S19-1

Resiliency and the Archaeology of Forgetting

ASM Affiliates, U.S.A.

The last few years have been a shared traumatic experience on a global scale. The COVID-19 Pandemic was similar to the 1918 Flu Pandemic in terms of local and global responses to deal with rapid infection and death. However, the 1918 Flu Pandemic had been forgotten on a global scale, with little to no literature, art, or oral histories commemorating this intense shared experience. Forgetting trauma is a common psychological response. One role of the archaeologist is to discover long-forgotten things. In this paper, I will explore how the trauma of colonialism in the Maluku Islands of Indonesia has been forcefully erased to promote forgetting. The Banda Islands were one of the first places colonized by Europeans in Island Southeast Asia in their pursuit for control of the Spice Trade and the local population was eradicated, expelled, or enslaved.

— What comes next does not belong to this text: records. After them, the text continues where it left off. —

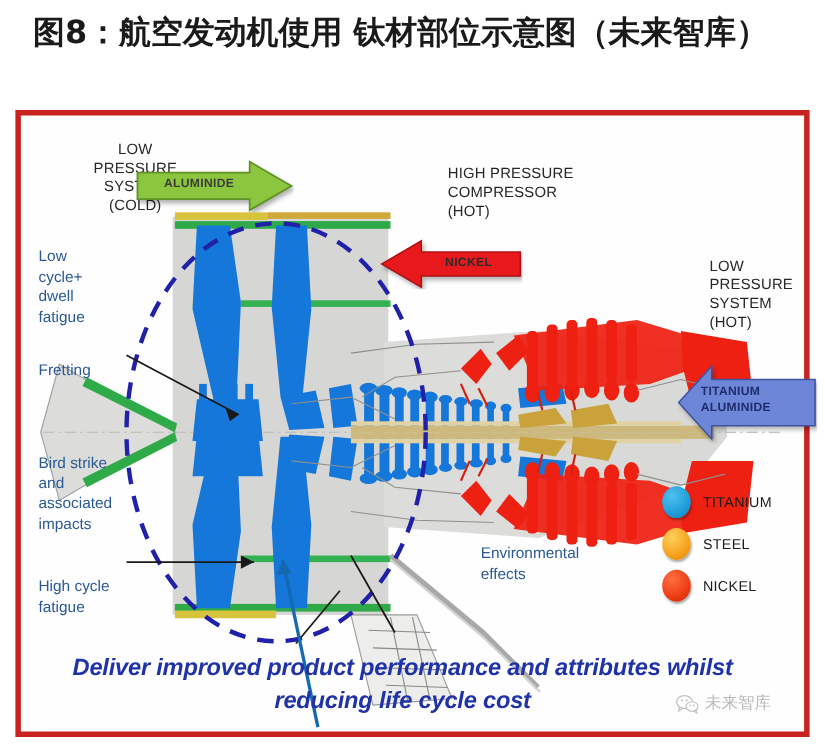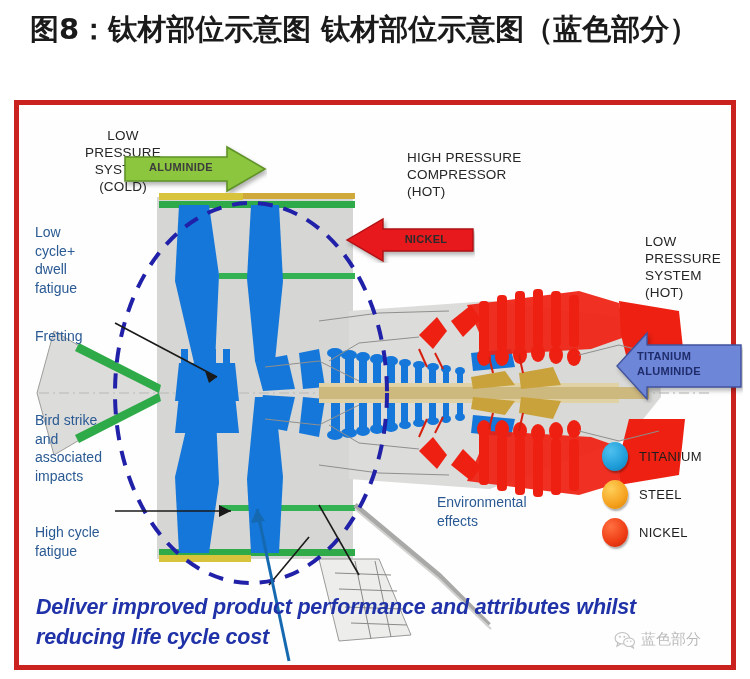--- a/index.html
+++ b/index.html
@@ -60,7 +60,7 @@
 <div id="page">
 
   <div id="title-block">
-    <div id="figure-title">图8：钛材部位示意图 钛材部位示意图（蓝色部分）</div>
+    <div id="figure-title">图8：航空发动机使用 钛材部位示意图（未来智库）</div>
   </div>
 
   <div id="fig-frame">

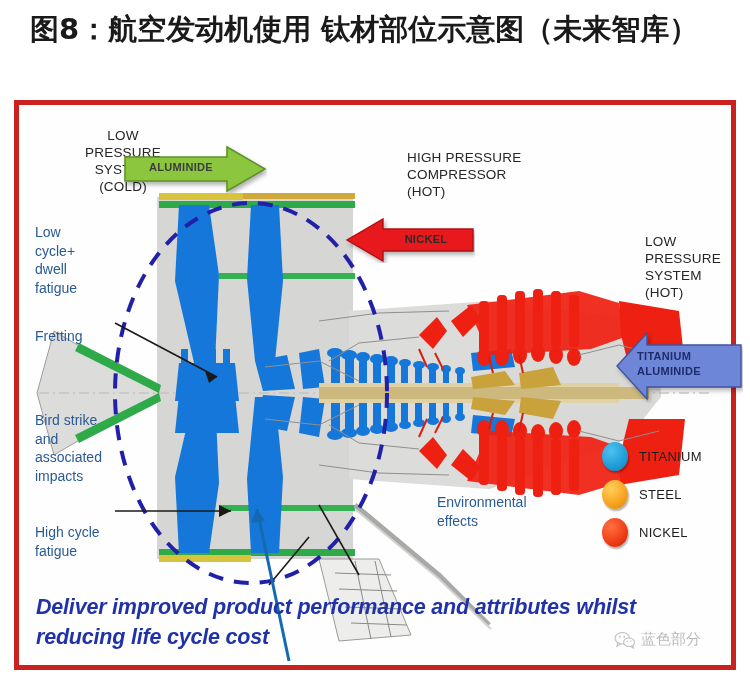--- a/index.html
+++ b/index.html
@@ -43,7 +43,7 @@
   
   #tagline{position:absolute;left:36px;top:592px;width:660px;
      color:#2032a8;font-size:21.5px;line-height:30px;font-weight:700;font-style:italic;
-     font-family:"Liberation Sans",sans-serif;letter-spacing:-.2px;}
+     font-family:"Liberation Sans",sans-serif;letter-spacing:-.2px;text-align:center;}
 
   
   #watermark{position:absolute;left:614px;top:630px;display:flex;align-items:center;

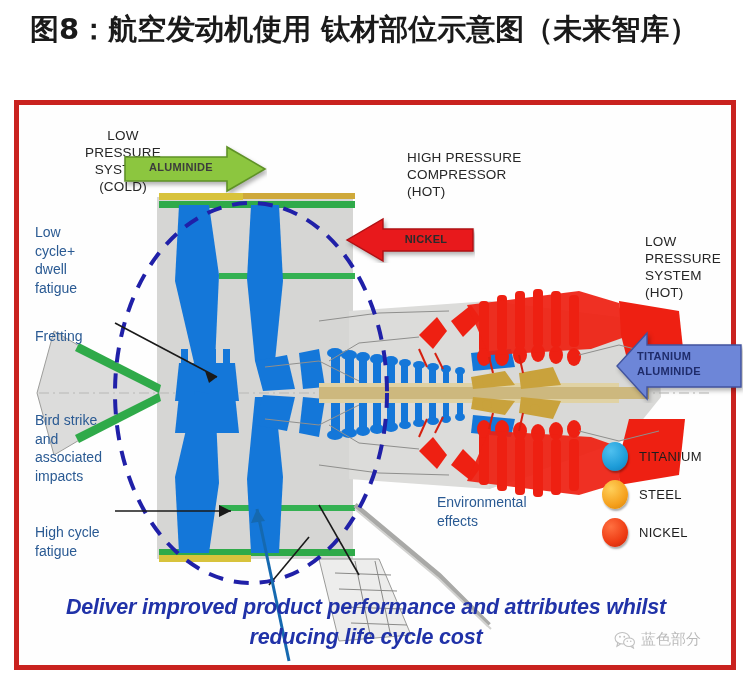--- a/index.html
+++ b/index.html
@@ -359,7 +359,7 @@
       <circle cx="14.6" cy="11.4" r=".85" fill="#6a6a6a"></circle>
       <circle cx="18.4" cy="11.4" r=".85" fill="#6a6a6a"></circle>
     </svg>
-    <span id="wm-text">蓝色部分</span>
+    <span id="wm-text">未来智库</span>
   </div>
 
 </div>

Five hundred years later, the modern population is a mix of internal migrants from the Suharto-era transmigration program and more recent economic migrants who have numerically overwhelmed the descendants of the enslaved workers of the nutmeg plantations. While some profit from the tourist desire to see the historic plantations, the majority of the material cultural of the Colonial System has been allowed to fall into ruin or has been actively destroyed. Similar to the re-use of Egyptian pyramids or Roman temples as a quarry for building material, the erasure and destruction of exploitative overlords after the collapse of a political system is commonplace. I will argue that the purposeful forgetting of Colonial trauma is integral to creating a modern, forward-looking society in the Banda Islands.